Esse método de avaliação pode acontecer também durante e após a mudança, o que ajuda na identificação de situações que estão persistindo ou não, em que condições elas prosperam e se a transição de comportamento está favorecendo a vida em comunidade de maneira positiva ou negativa. Independente do tipo de ação, campanha ou implementação de políticas, é necessário considerar que aquele grupo de pessoas possui uma estrutura de ideias, valores, crenças e estereótipos que as auxiliam a organizarem e entenderem o mundo em que vivem, compartilhando essas estruturas entre os membros. Podem existir pessoas dispostas a mudar a maneira com que compreendem esse cenário em que vivem, mas podem não se sentir seguras em fazer por falta de incentivo da rede de referência, ou parte dela, em avançar com as transições de comportamento.
A nossa sociedade está em constantes mudanças: econômica, tecnológica, social, política, e tantas outras. Todas elas afetam de maneira única o comportamento de cada pessoa e como ela irá se relacionar com o ambiente à sua volta. Para que possamos caminhar rumo à cidades feita para pessoas, precisamos contemplar os cidadãos como ponto focal na transformação dos espaços, entendendo suas dinâmicas, necessidades e vontades e, ao realizar essa leitura atenta das pessoas nos espaços, podemos incentivar paisagens mais saudáveis e igualitárias.
Referências:
- World Urbanization Prospects (2017). United Nations.
- Ajzen, I., Albarracín, D., & Hornik, R. (Eds.). (2007). Prediction and change of health behavior: Applying the reasoned action approach. Psychology Press.
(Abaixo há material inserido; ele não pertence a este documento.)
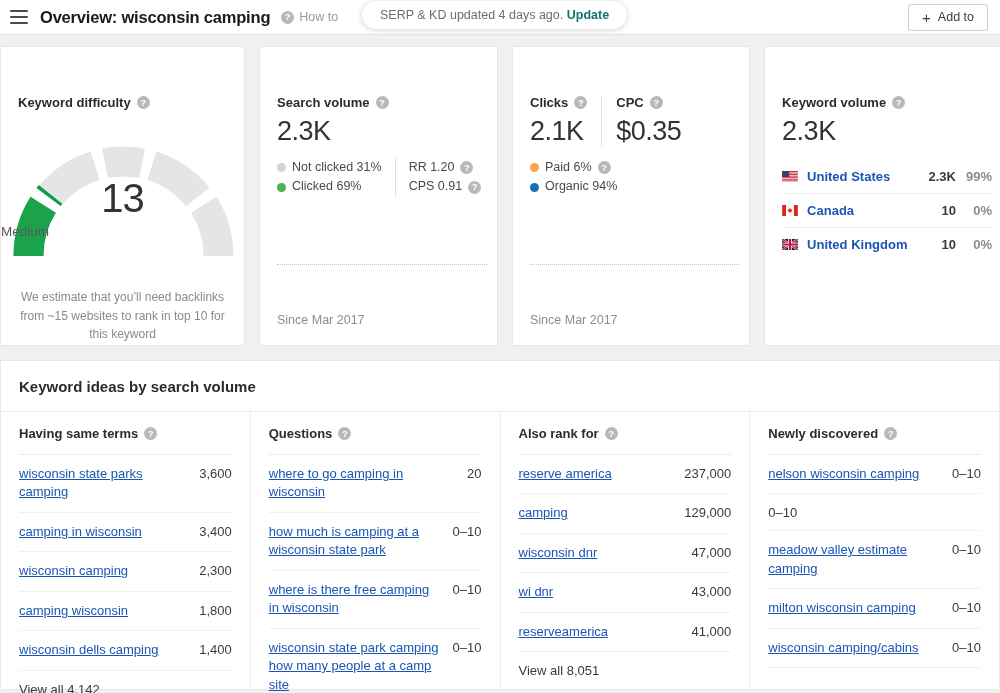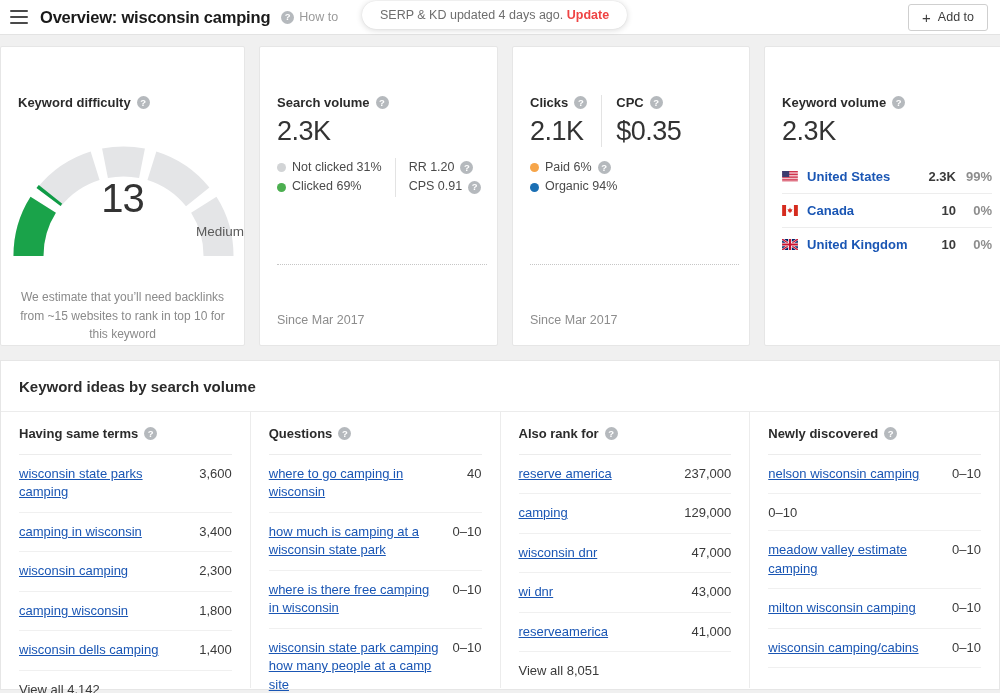"Update" .toast a { color: #ef4444 -> #0f766e }
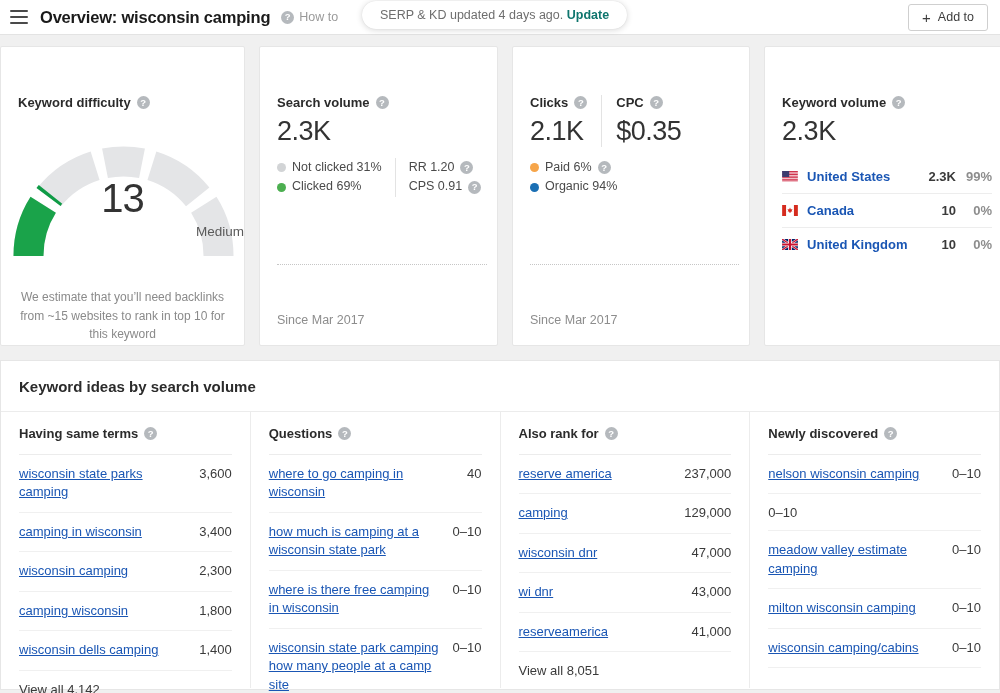"Medium" .gauge-sub { text-align: right -> left }
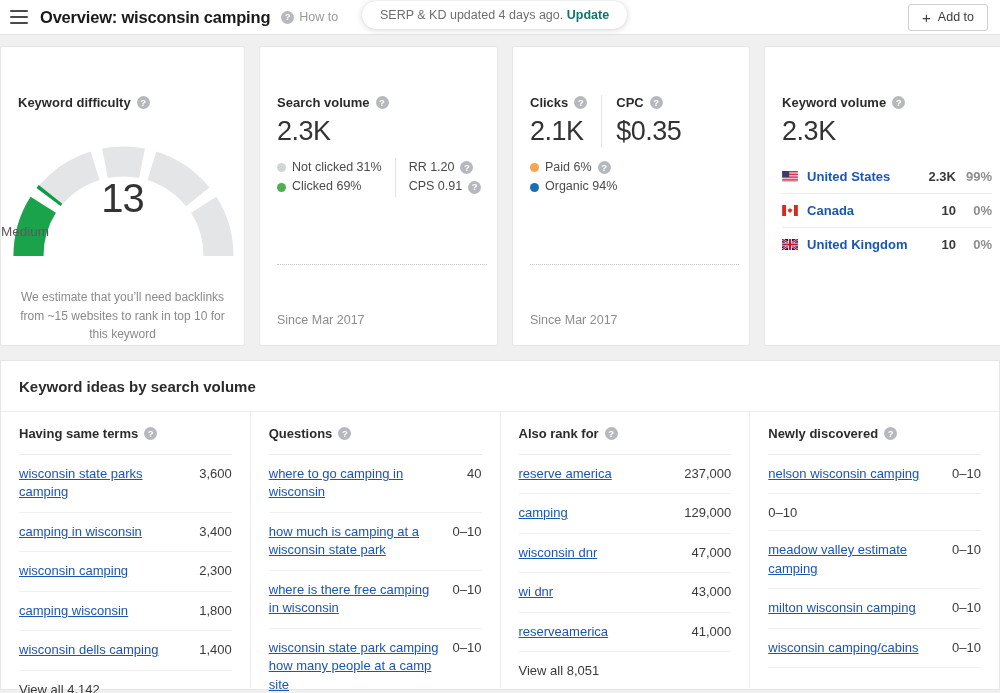"40" span.ivol { text: 40 -> 20 }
Mawah, NJ: Lawrence Erlbaum Associates, Inc.
- Berkowitz, A. D. (2005). An overview of the social norms approach. In Lederman, L., Stewart L.,Goodhart, F., & Laitman, L. (Eds), Changing the culture of college drinking: A socially situated health communication campaign, 193-214. Hampton Press.
- Bicchieri, C. (2016). Norms in the Wild: How to Diagnose, Measure and Change Social Norms. Oxford University Press
- Bicchieri, C., Lindemans, J. W., & Jiang, T. (2014). A structured approach to a diagnostic of collective practices. Frontiers in Psychology, 5.